Automatically learning topic-change cues for dialogue

Litman and Passonneau [11] present a method for topic segmentation based on machine learning of ``discourse segment boundaries'', analysing both textual and prosodic information and using a corpus of spoken dialogue transcripts marked with prosodic features. They initially applied a process of hand-tuning the system based on errors it made in the corpus, and subsequently applied a machine learning technique to simulate the same process of guided improvement based on accuracy on a pre-tagged corpus. In subsequent evaluation, the machine learning algorithm performed slightly better than the hand-tuning approach.
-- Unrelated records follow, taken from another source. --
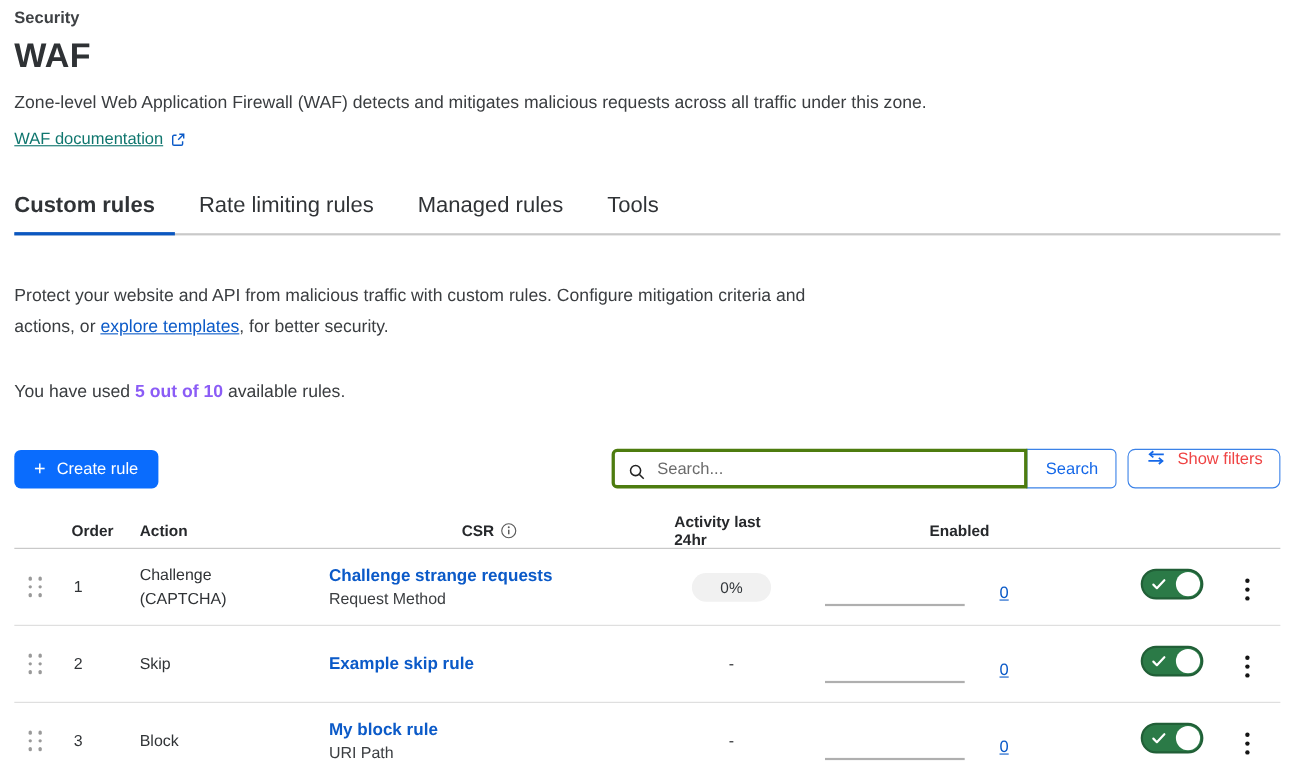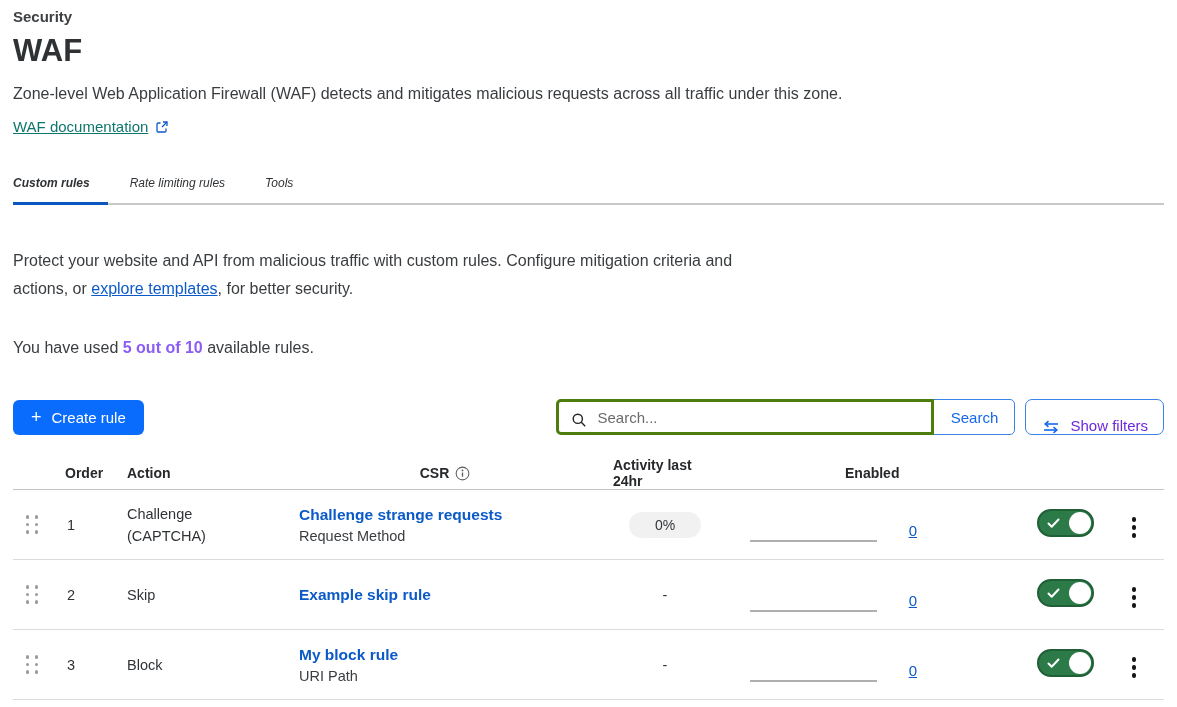"Custom rules" .tab { font-size: 12px -> 20px; font-style: italic -> none }
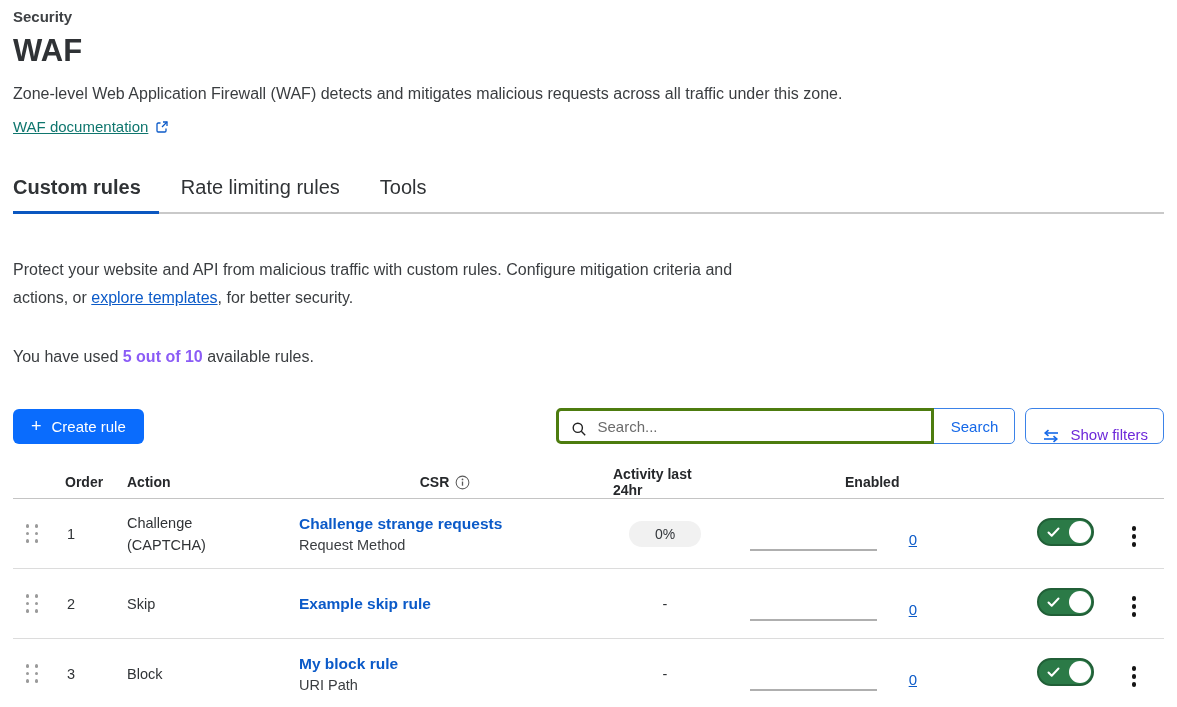"Managed rules" div.tab { html: none -> <div>Managed rules</div> }
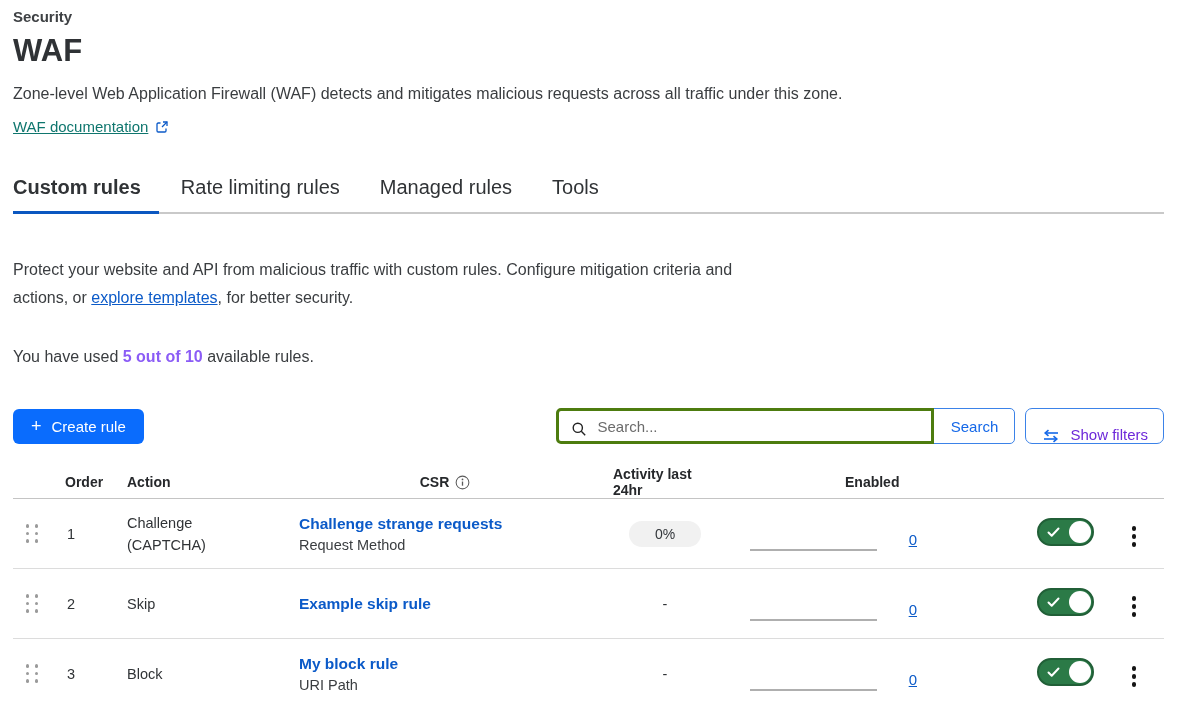"Show filters" .filters-btn { align-items: flex-end -> flex-start; color: #6d28d9 -> #ef4444 }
The approach that Litman's system uses to topic segmentation is to perform an analysis of segment boundaries. At each boundary in the training corpus, the prosodic and cue-phrase features are obtained. Each new utterance in turn is considered as a potential topic boundary: Using a static set of cue phrases derived from [7] (also, and, anyway, basically, because, but finally, first, like, meanwhile, no, now, oh, ok, only, or, see, so, then, well, where ...), if a member of the cue-phrase list appears at the start of the sentence, and it is followed by another from a subset of secondary cue-phrase words, it is marked as a potential boundary.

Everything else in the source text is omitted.